L’apprentissage de la rencontre
Je me souviens de cette maman dont l’enfant était accueilli à l’IME où j’étais stagiaire. Certains professionnels la trouvaient exigeante, stimulant trop son enfant, dont elle n’avait pas fait le deuil ! Cette maman, je l’ai rencontrée à son domicile avec ma référente de stage, une façon d’aller vers et de dépasser tout ce que nous pouvions entendre sur elle (nous devions la voir pour un renouvellement à la Maison départementale de personnes handicapées). Au fur et à mesure de cette rencontre, cette maman si « dure » s’est effondrée, criant au monde sa souffrance et sa culpabilité liées au handicap de son enfant. Son domicile était le seul espace ou elle s’autorisait à « lâcher les vannes ». Une fois franchie le seuil de la porte pour nous raccompagner, elle se tenait à nouveau droite. Lors de cette visite, je me suis dit qu’en allant vers elle, nous avions pu partager avec elle ce chagrin qu’elle portait. L’espace d’un instant, nous avons pu « prendre un peu de cette souffrance ». Cette mère m’a appris beaucoup sur l’humilité.
La rencontre va de pair avec s’Affilier. J’aime ce mot : j’ai l’image d’une pelote que l’on détricote et pour laquelle nous essayons de faire joindre les deux bouts. S’affilier, n’est-ce pas là une contracture de s’affirmer, s’affranchir et se lier ? Volez de vos propres ailes mais je suis là, dans le faire avec, dans la Relation en sécurité, en étayage si besoin. S’affilier n’est-ce pas comprendre le monde de l’autre tout en restant connecté avec Soi.

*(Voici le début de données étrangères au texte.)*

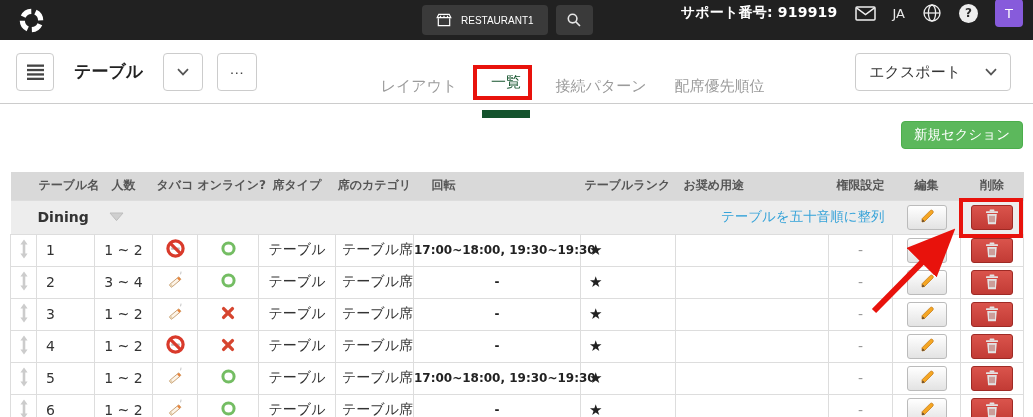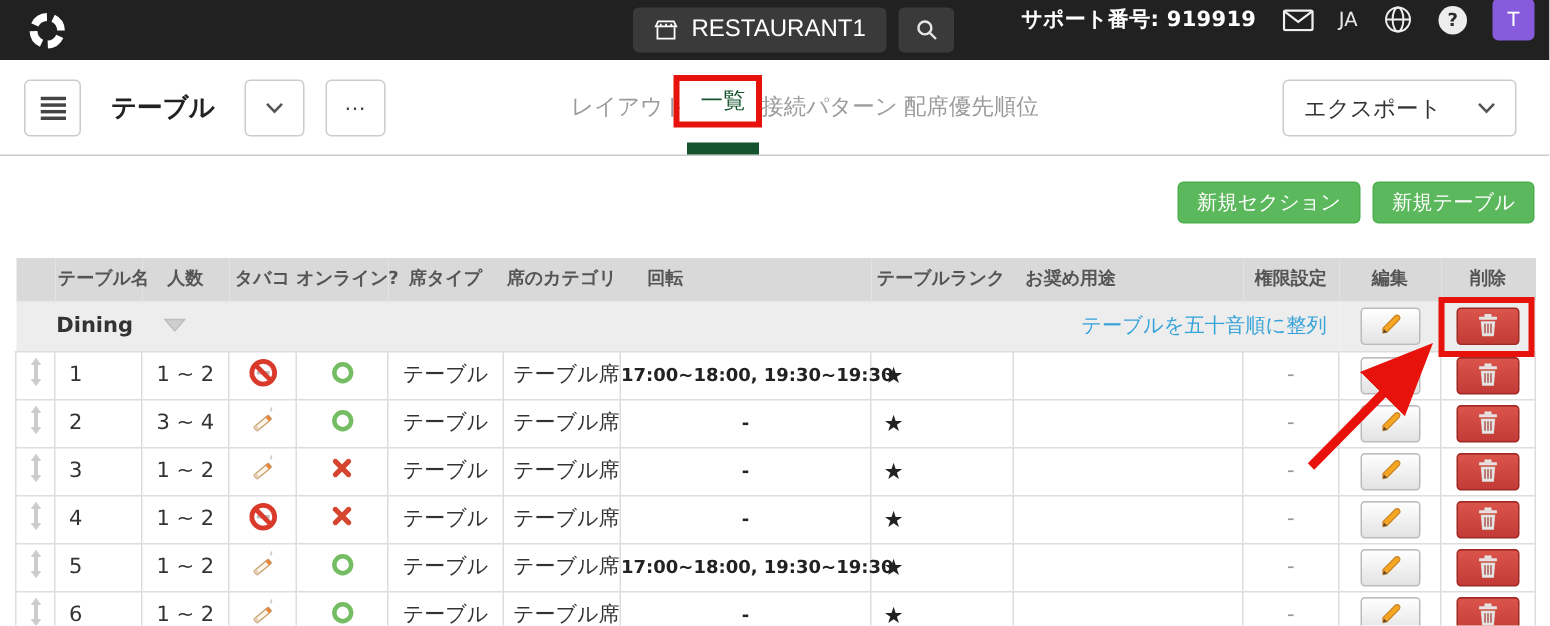"RESTAURANT1" .tb-btn { font-size: 16px -> 10px }
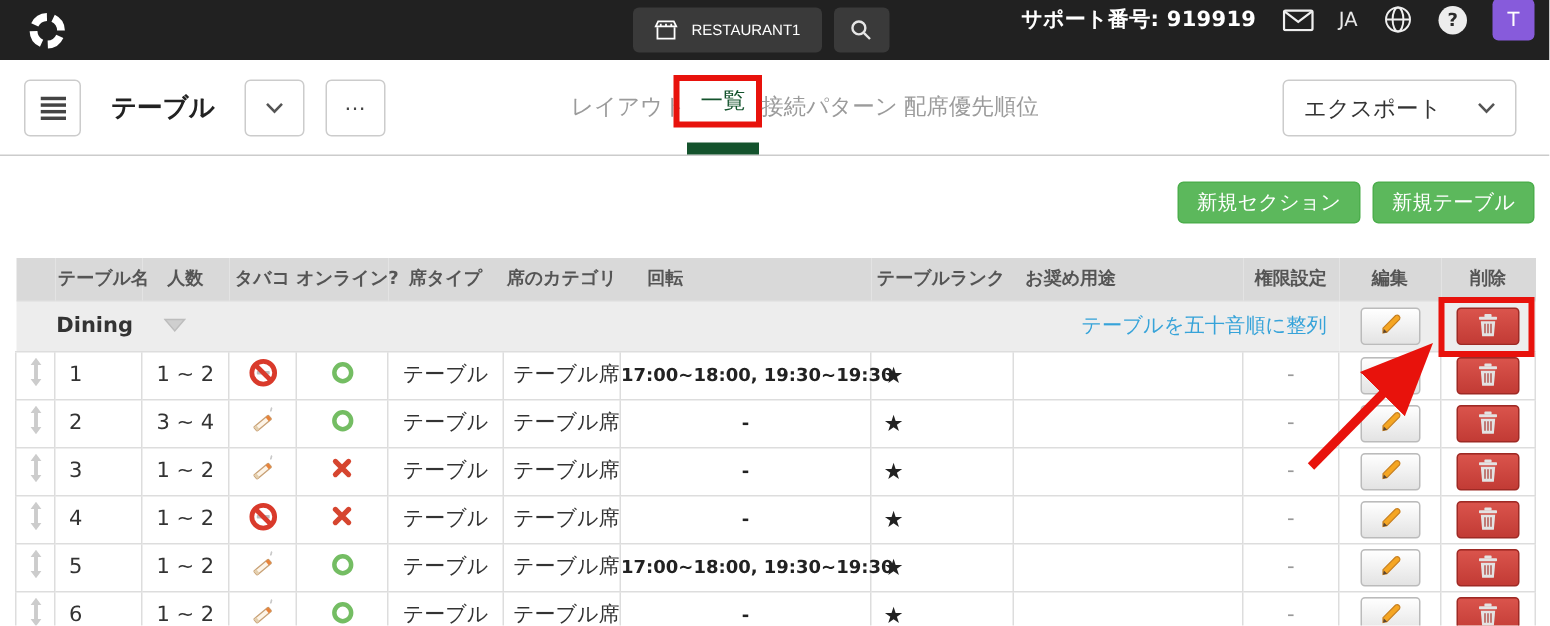"レイアウト" .tabs { gap: 8px -> 32px; top: 0 -> 15px }
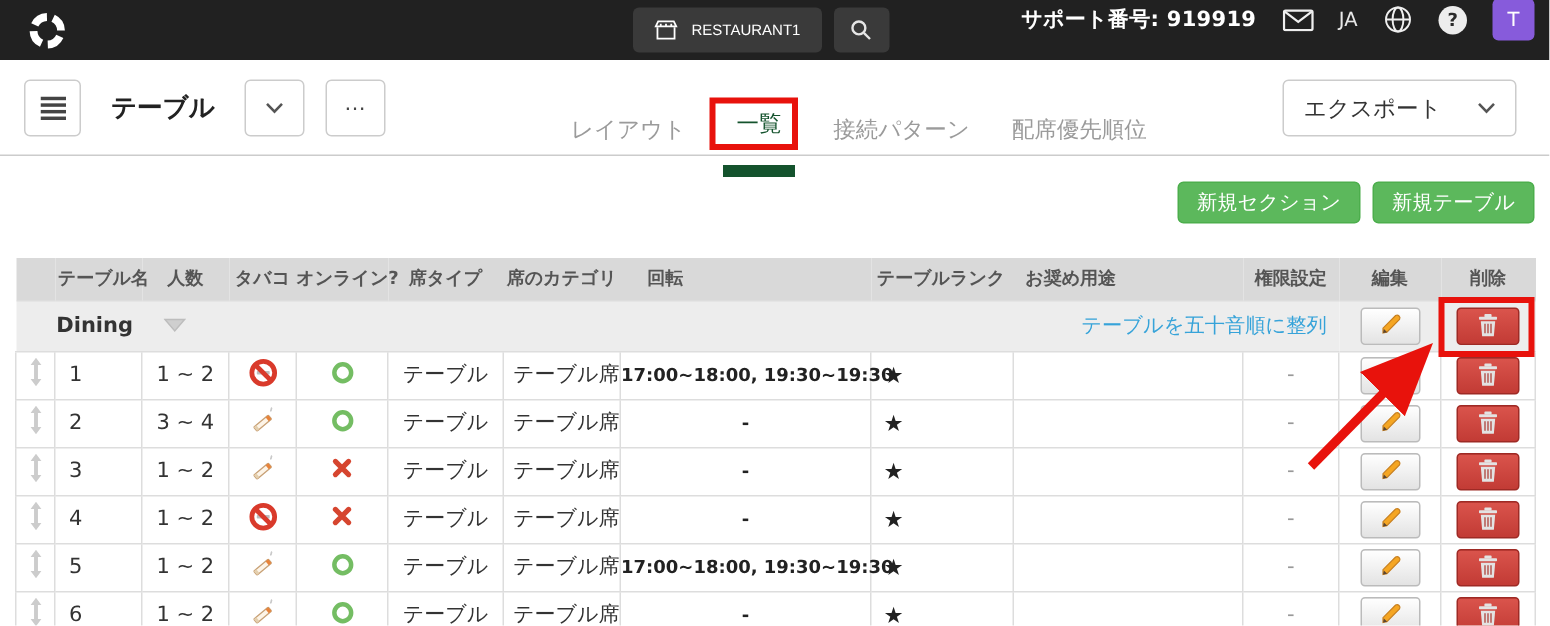"新規テーブル" button.btn-green { html: <button>新規テーブル</button> -> none }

Un ancien collègue m’a envoyé un jour un uppercut en pleine réunion : « tu travailles trop avec tes affects, Sophie » ! Je n’ai pas su quoi répondre… j’ai même pleuré (en cachette !), ça m’a remué, bousculé, mise en colère… Aujourd’hui, je réponds qu’heureusement que je travaille avec mes affects, car pour se rencontrer il faut a minima être deux. Nous ne pouvons demander aux familles, aux enfants, aux publics que nous accompagnons de se livrer sans rien avoir en retour, sans donner un peu de soi, sans être authentique. Mes émotions font partie de moi et font une personne humaine, sûrement entière dans l’accompagnement de l’Autre.
Je terminerai cet article par cette citation qui m’a beaucoup marquée : celle de Carl Rogers qui recommande, en effet, toujours la bonne distance : « l’empathie cherche à sentir le monde intérieur du client, comme s’il était le nôtre, quoiqu’en n’oubliant jamais qu’il n’est pas le nôtre. […] Le chez soi dans lequel il se glisse […] n’est pas le sien ».